Data to use: Begin

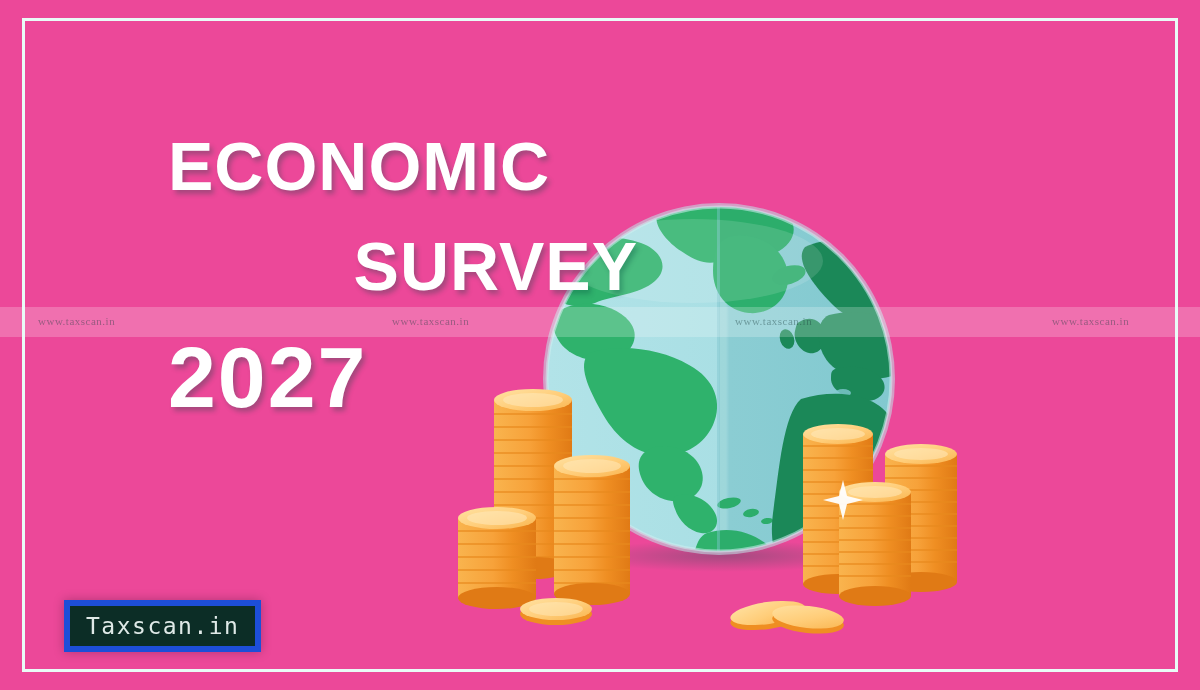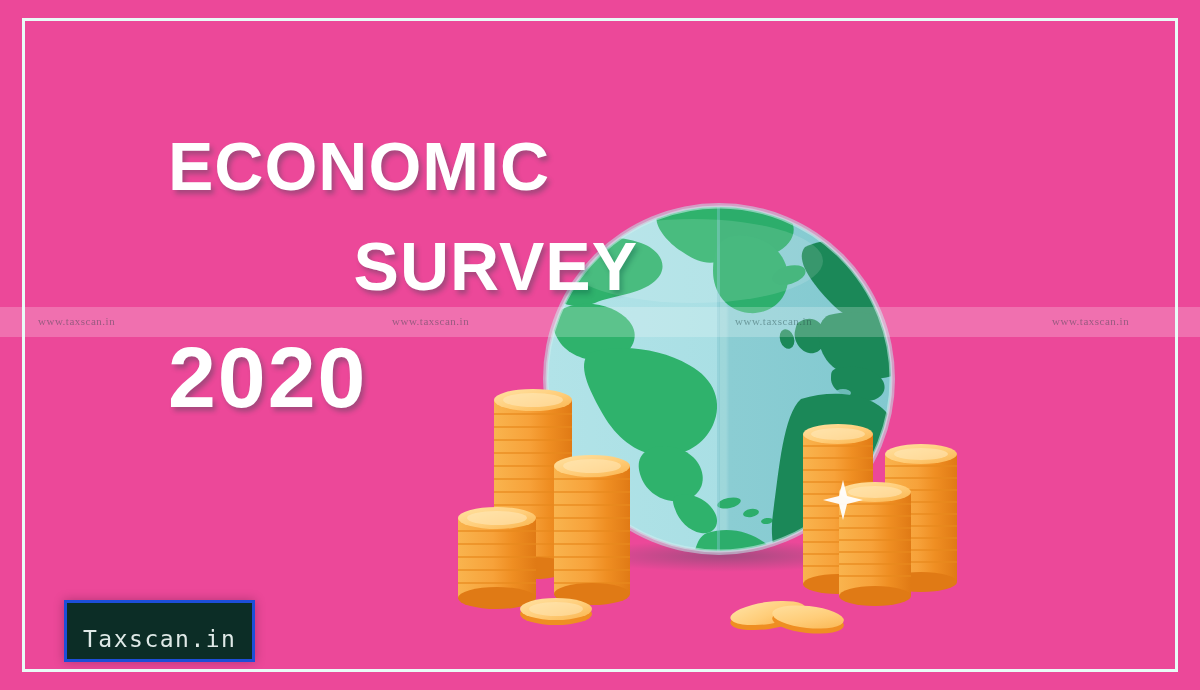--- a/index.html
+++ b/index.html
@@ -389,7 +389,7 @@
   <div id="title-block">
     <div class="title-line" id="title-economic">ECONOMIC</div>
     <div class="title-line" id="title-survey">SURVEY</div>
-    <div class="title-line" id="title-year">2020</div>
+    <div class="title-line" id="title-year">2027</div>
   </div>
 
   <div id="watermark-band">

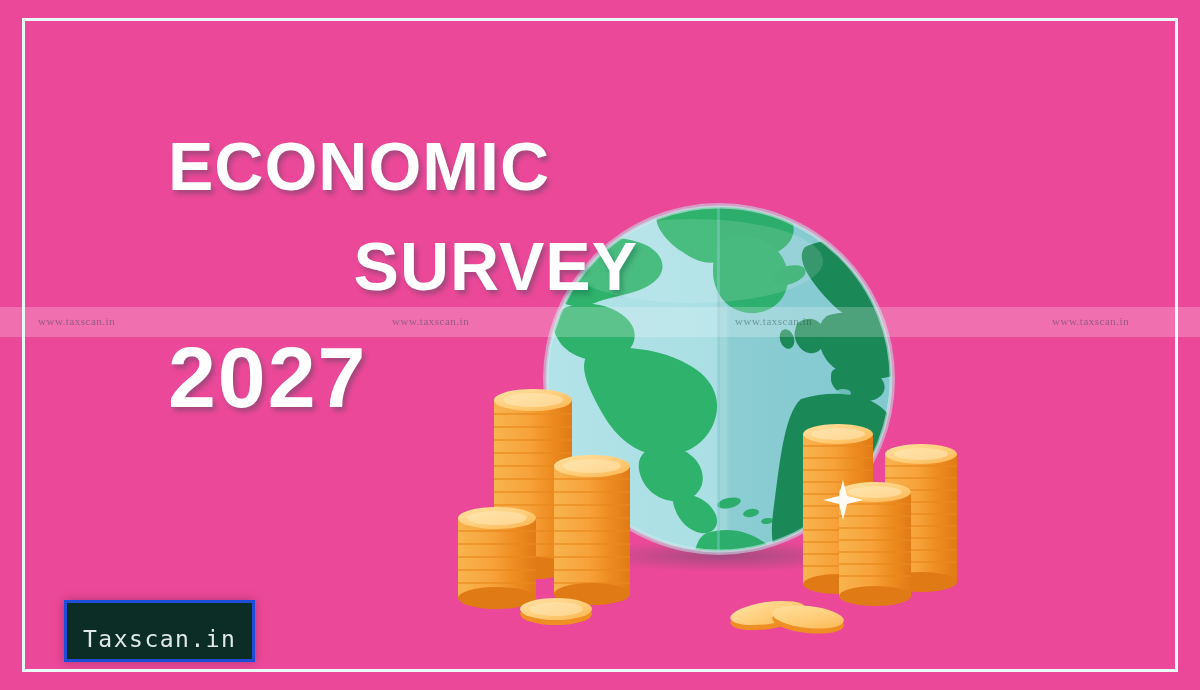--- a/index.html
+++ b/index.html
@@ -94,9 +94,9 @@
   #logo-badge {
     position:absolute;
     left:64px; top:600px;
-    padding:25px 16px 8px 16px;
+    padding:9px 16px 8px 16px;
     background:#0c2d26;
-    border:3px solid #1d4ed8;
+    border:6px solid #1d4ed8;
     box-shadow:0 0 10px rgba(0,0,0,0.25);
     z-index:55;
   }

Data to use: End

About this exercise » Transcribe only the trailing portion of the entries above: the line that contains "background:#0c2d26;" and each line after it.

Response area »
     background:#0c2d26;
-    border:3px solid #1d4ed8;
+    border:6px solid #1d4ed8;
     box-shadow:0 0 10px rgba(0,0,0,0.25);
     z-index:55;
   }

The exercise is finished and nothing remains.